88 The district court doubly sanctioned the following denial in Cello's answer: It is denied that the arbitral decision was erroneous. It is denied that an actual case or controversy regarding ownership of the domain name `cello.com' exists between the parties because the arbitral award is final and binding. The district court concluded that Cello's denial of an actual case or controversy was not warranted by the evidence because Cello itself brought the action in Virginia, indicating it believed that a dispute between the parties existed; the district court also found that Cello's contention that the arbitration award was final and binding was factually false. Storey, 182 F.Supp.2d at 366-67. 89 The sanctioned statement is actually a single, non-frivolous legal argument. The contention that there is no actual case or controversy between the parties does not necessarily imply that there is no dispute between two parties. Rather, the denial in Cello's answer that there was an actual case or controversy regarding the ownership of the domain name `cello.com' can be read as a short-hand notation for the argument that the district court lacked jurisdiction to review or supersede the UDRP panel's decision on the merits. We read Cello's characterization of the UDRP panel decision as final and binding as making the same legal point. 90
91 Finally, the district court sanctioned Cello for its assertion that Storey `voluntarily participated' in the arbitration proceedings to such an extent that he should be deemed to have waived his res judicata defense.
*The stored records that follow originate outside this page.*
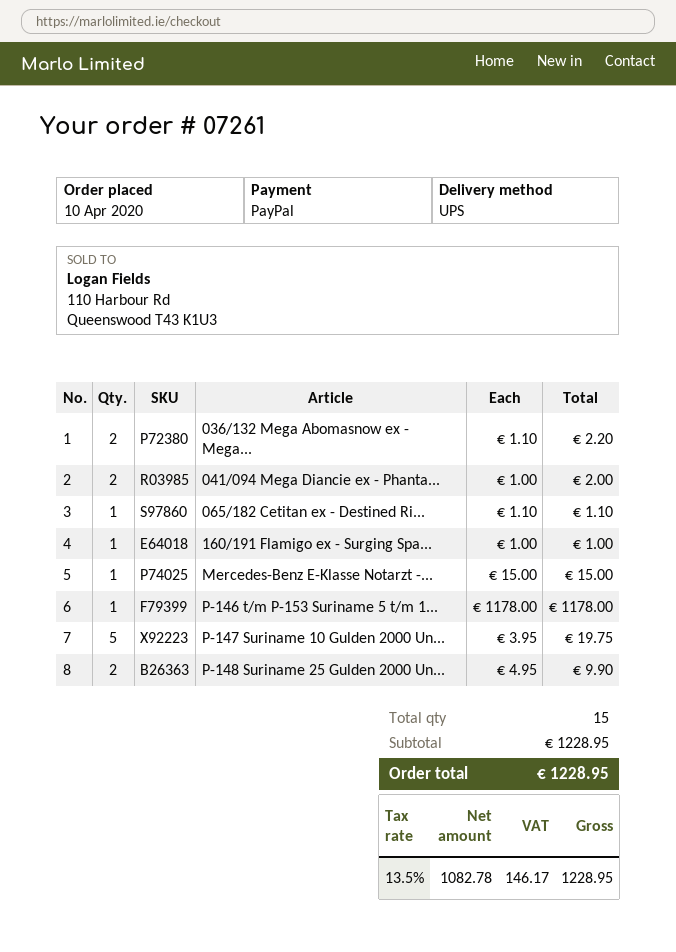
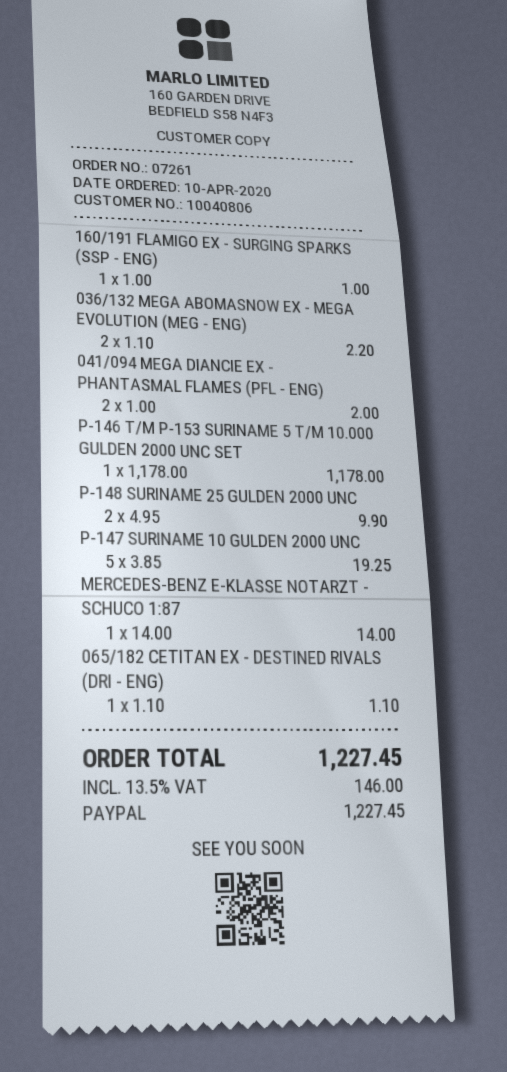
Mercedes-Benz E-Klasse Notarzt -...: 1 x 15.00 = 15.00 -> 1 x 14.00 = 14.00
P-147 Suriname 10 Gulden 2000 Un...: 5 x 3.95 = 19.75 -> 5 x 3.85 = 19.25
tax: 13.5% = 146.17 -> 13.5% = 146.00
total: 1228.95 -> 1227.45

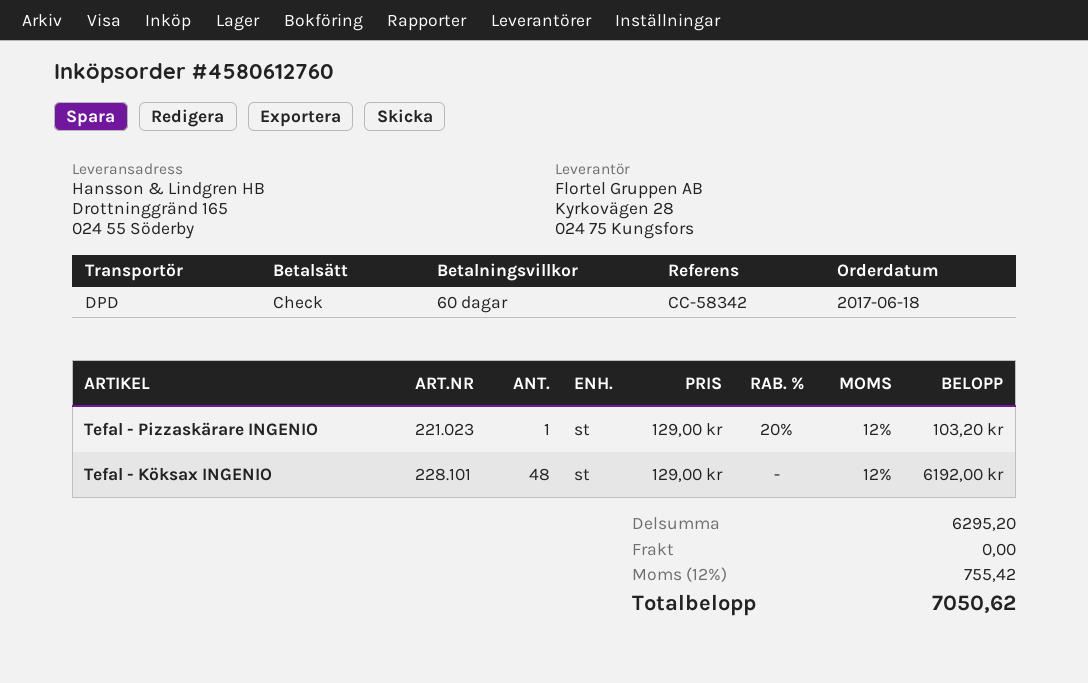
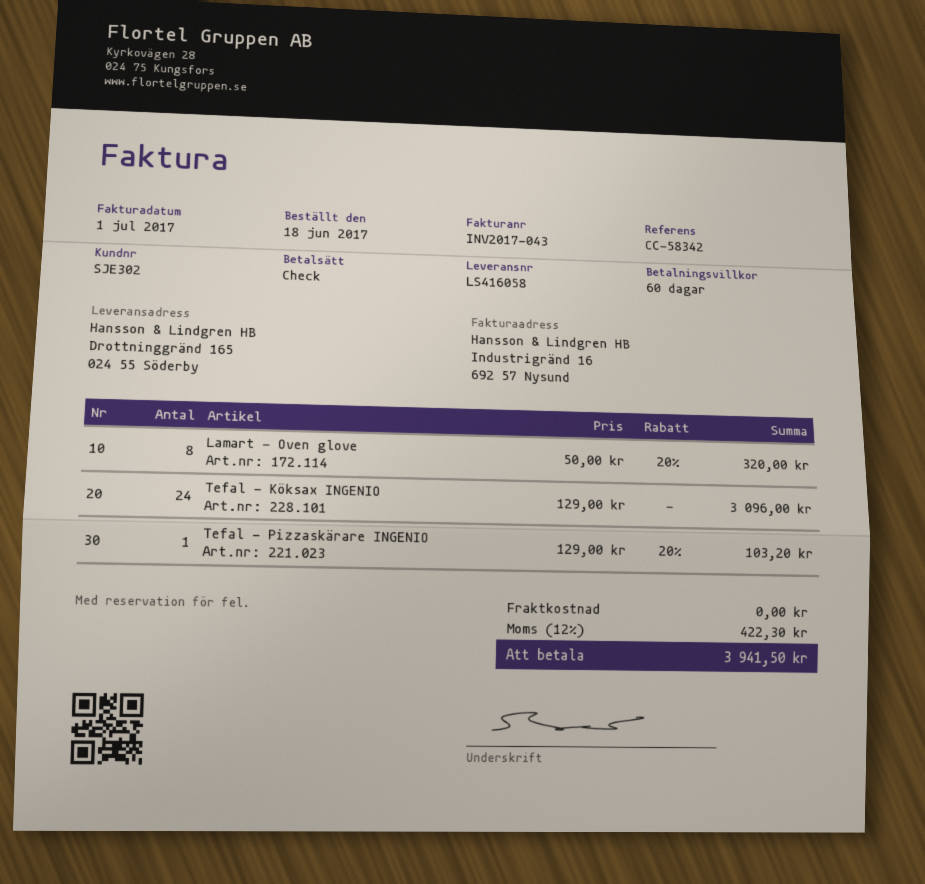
Tefal - Köksax INGENIO: 48 x 129.00 = 6192.00 -> 24 x 129.00 = 3096.00
Lamart - Oven glove: none -> 8 x 50.00 - 20% = 320.00
tax: 12% = 755.42 -> 12% = 422.30
total: 7050.62 -> 3941.50

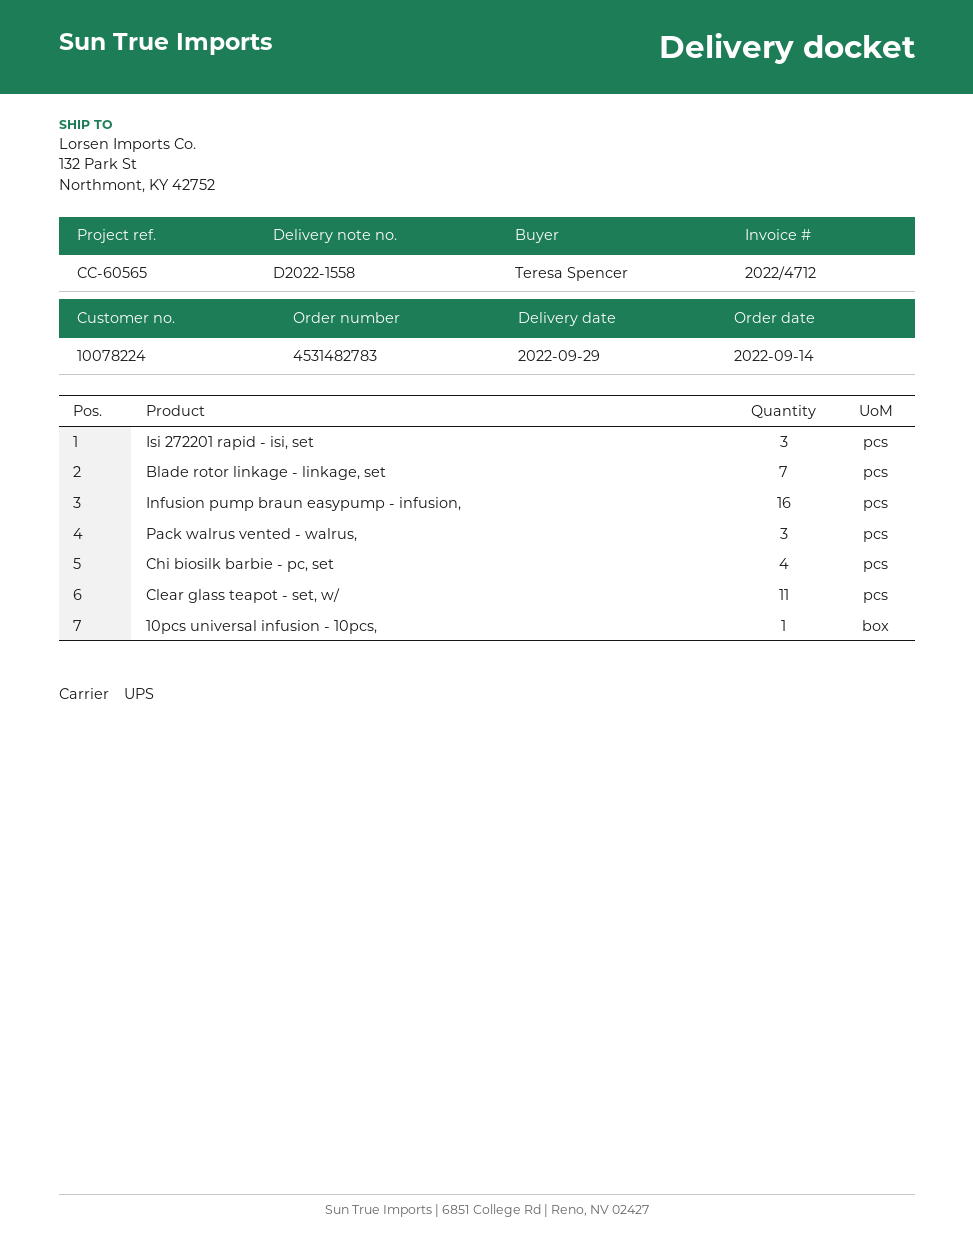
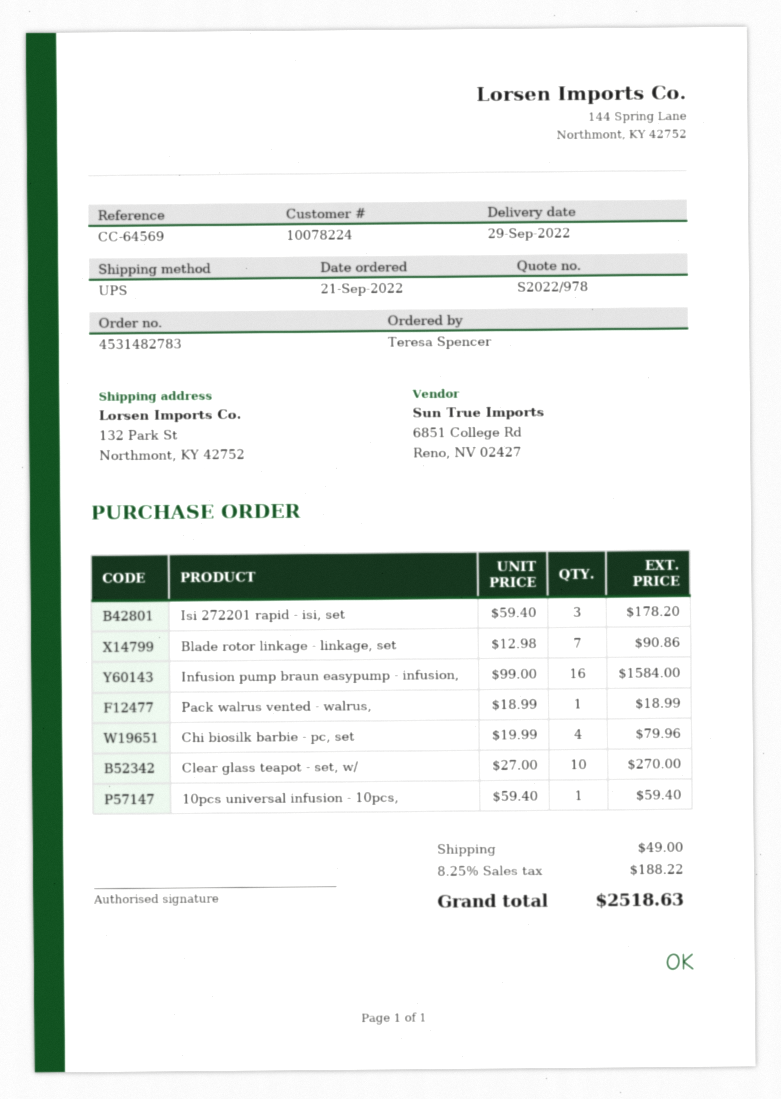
order date: 2022-09-14 -> 2022-09-21
reference: CC-60565 -> CC-64569
Pack walrus vented - walrus,: 3 -> 1
Clear glass teapot - set, w/: 11 -> 10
Storey, 182 F.Supp.2d at 367. The district court does not identify the particular pleading or other paper from which it culled this assertion, but we find no mention of Storey's voluntary participation in the UDRP proceedings in Cello's answer. Accordingly, to the extent Cello made this representation, we hold that it had insufficient notice as to sanctions concerning this contention. Furthermore, to the extent that this statement is a factual assertion, Storey participated in the UDRP proceedings by submitting an answer, and no allegations of coercion have been made.